On 6 January, more than 100 Chinese-Americans descended on Washington, joining other pro-Trump protesters in a march against the election outcome. Dozens in the crowd waved American flags, shouted pro-Trump slogans and held signs saying “End tyranny. End CCP (the Chinese Communist Party)”.
A protester told a conservative Chinese-American YouTuber that the day would mark a new era for Chinese-Americans. “We have truly become Americans. We have finally entered the American political sphere,” the middle-aged man says in Mandarin.
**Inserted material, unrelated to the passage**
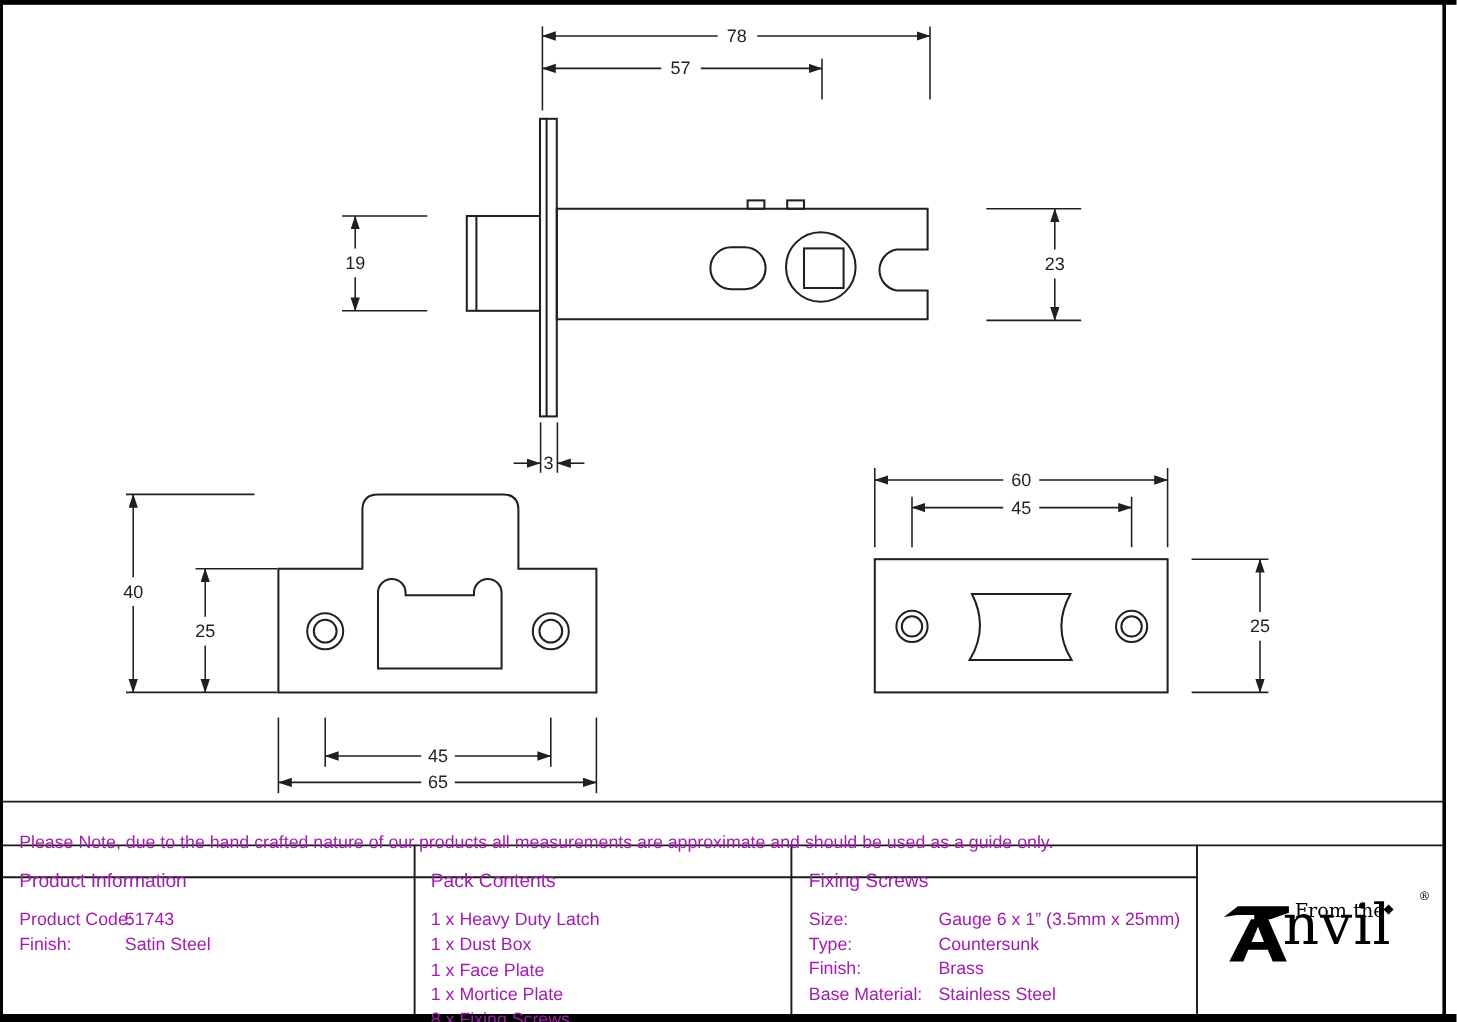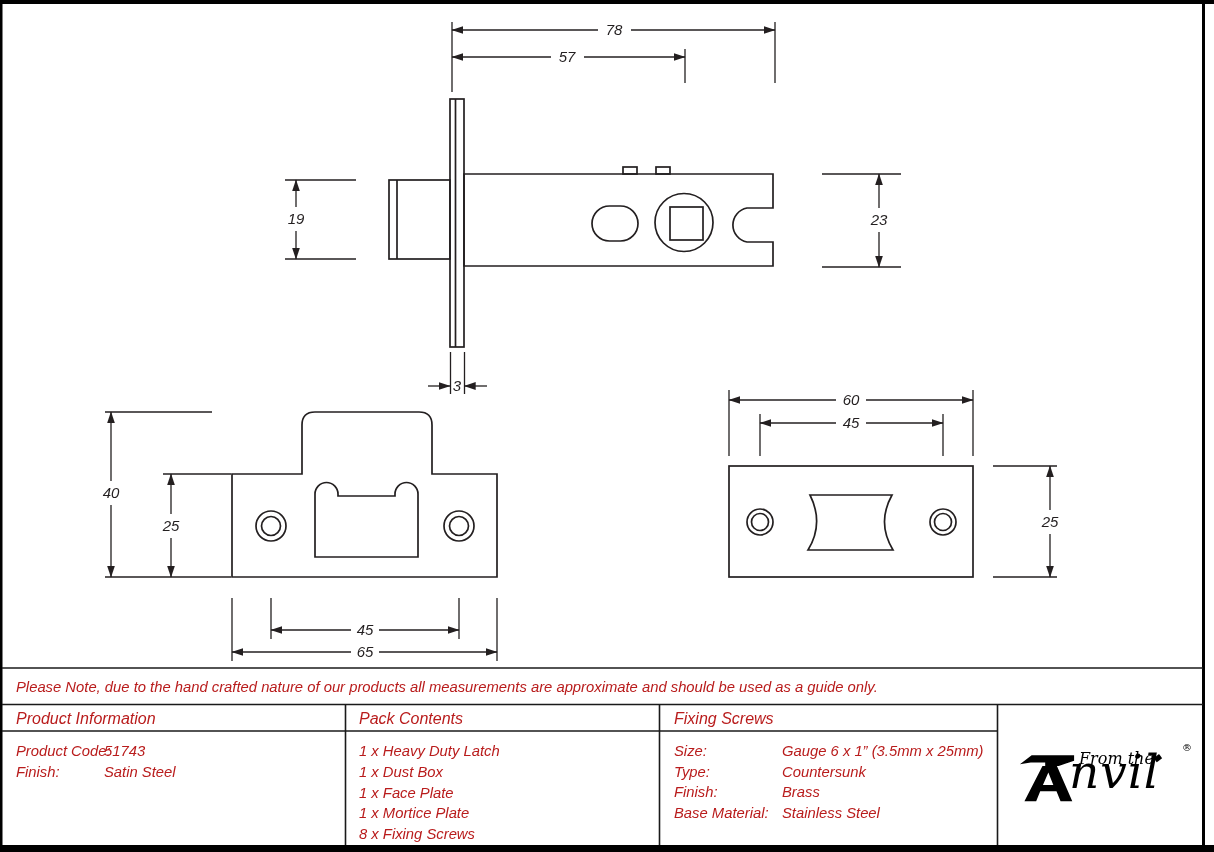"78" #sheet { font-style: italic -> none }
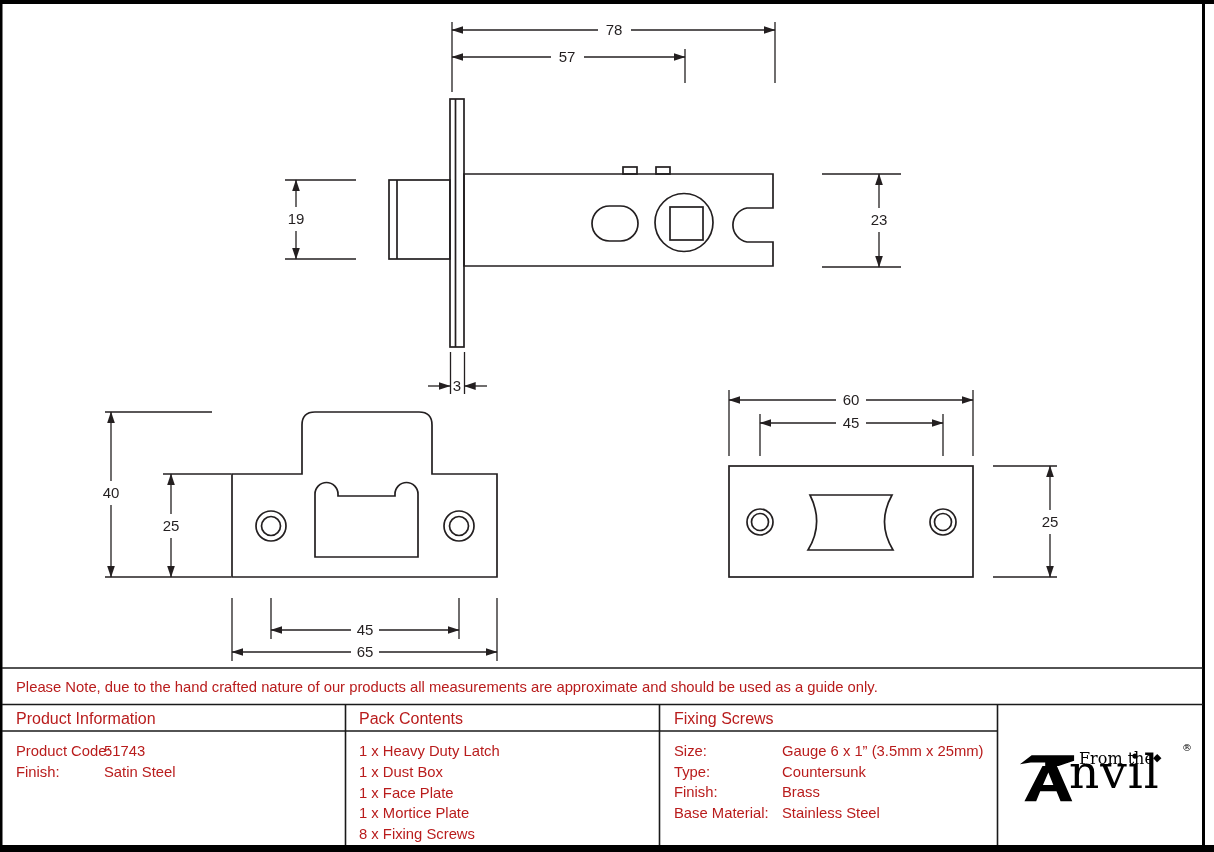"Please Note, due to the" .txt { color: #b91c1c -> #a21caf; margin-top: none -> 16px }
It’s unclear how many of them went on to breach the Capitol. In a video that later went viral in the Chinese diaspora, it shows Congress in disarray as the Trump supporters flooded the building.
A man shouts the preamble to the US Constitution in Mandarin and English in the background: “We have occupied the Capitol… We the People. Great people!”
But Ms Wu thinks the Chinese-American protesters, though empowered by freedom and democracy in the US, were blinded by political misinformation and showed a lack of judgement.
“They wanted to show ‘the people’s power’ to the lawmakers,” she says, “but they had no idea what the consequences may be.”
When large majorities of Americans started to condemn the attack on the US Capitol, the Telegram groups swiftly removed the message history related to the riots.
Discussion of Trump’s claims has since subsided, but the chat rooms remain active, with members sharing conspiracy theories about the Covid vaccines and President Joe Biden’s alleged ties to China.
Many believe baseless claims that Biden is closely co-ordinating with China, or even controlled by Beijing, citing his son Hunter Biden’s previous business ties with Chinese companies.
When President Biden skipped a word in a speech touching upon China, Ms Wu recalls, some in the chat rooms concluded that was the US leader “sending a signal” to his handlers in the Chinese government.
In the covert corners of the internet, the Chinese-American far right awaits the next political storm.